### Instructions for the task
Please print every line from the one containing "data/buildings.geojson | IfcBuilding" through the last line of the records below, exactly as written and nothing more.

### Given data
Segment Open

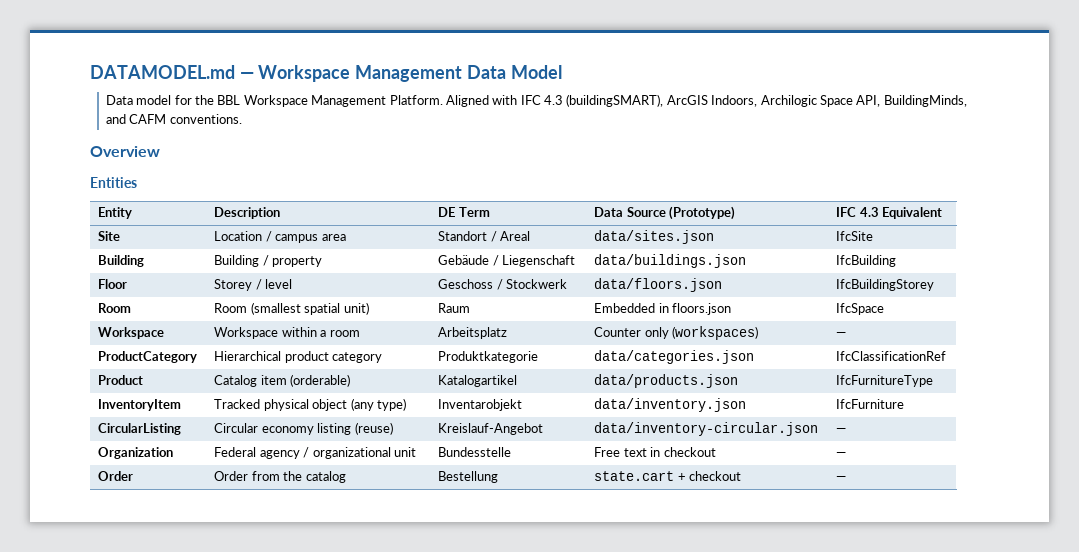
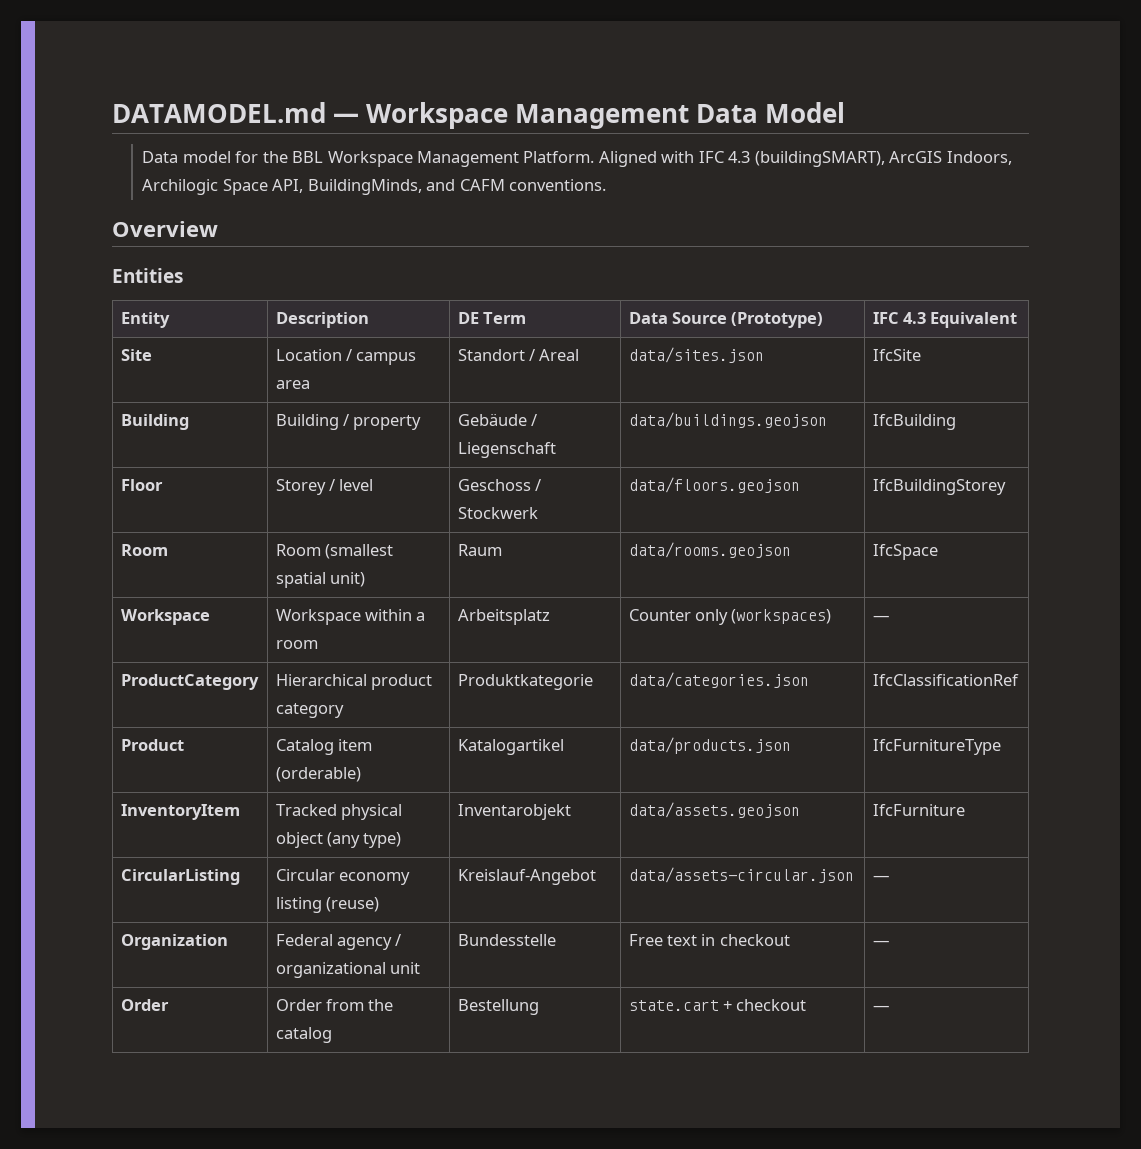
- Building | Building / property | Gebäude / Liegenschaft | data/buildings.json | IfcBuilding
+ Building | Building / property | Gebäude / Liegenschaft | data/buildings.geojson | IfcBuilding
- Floor | Storey / level | Geschoss / Stockwerk | data/floors.json | IfcBuildingStorey
+ Floor | Storey / level | Geschoss / Stockwerk | data/floors.geojson | IfcBuildingStorey
- Room | Room (smallest spatial unit) | Raum | Embedded in floors.json | IfcSpace
+ Room | Room (smallest spatial unit) | Raum | data/rooms.geojson | IfcSpace
- InventoryItem | Tracked physical object (any type) | Inventarobjekt | data/inventory.json | IfcFurniture
+ InventoryItem | Tracked physical object (any type) | Inventarobjekt | data/assets.geojson | IfcFurniture
- CircularListing | Circular economy listing (reuse) | Kreislauf-Angebot | data/inventory-circular.json | —
+ CircularListing | Circular economy listing (reuse) | Kreislauf-Angebot | data/assets-circular.json | —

Segment Closed

### Task response
+ Building | Building / property | Gebäude / Liegenschaft | data/buildings.geojson | IfcBuilding
- Floor | Storey / level | Geschoss / Stockwerk | data/floors.json | IfcBuildingStorey
+ Floor | Storey / level | Geschoss / Stockwerk | data/floors.geojson | IfcBuildingStorey
- Room | Room (smallest spatial unit) | Raum | Embedded in floors.json | IfcSpace
+ Room | Room (smallest spatial unit) | Raum | data/rooms.geojson | IfcSpace
- InventoryItem | Tracked physical object (any type) | Inventarobjekt | data/inventory.json | IfcFurniture
+ InventoryItem | Tracked physical object (any type) | Inventarobjekt | data/assets.geojson | IfcFurniture
- CircularListing | Circular economy listing (reuse) | Kreislauf-Angebot | data/inventory-circular.json | —
+ CircularListing | Circular economy listing (reuse) | Kreislauf-Angebot | data/assets-circular.json | —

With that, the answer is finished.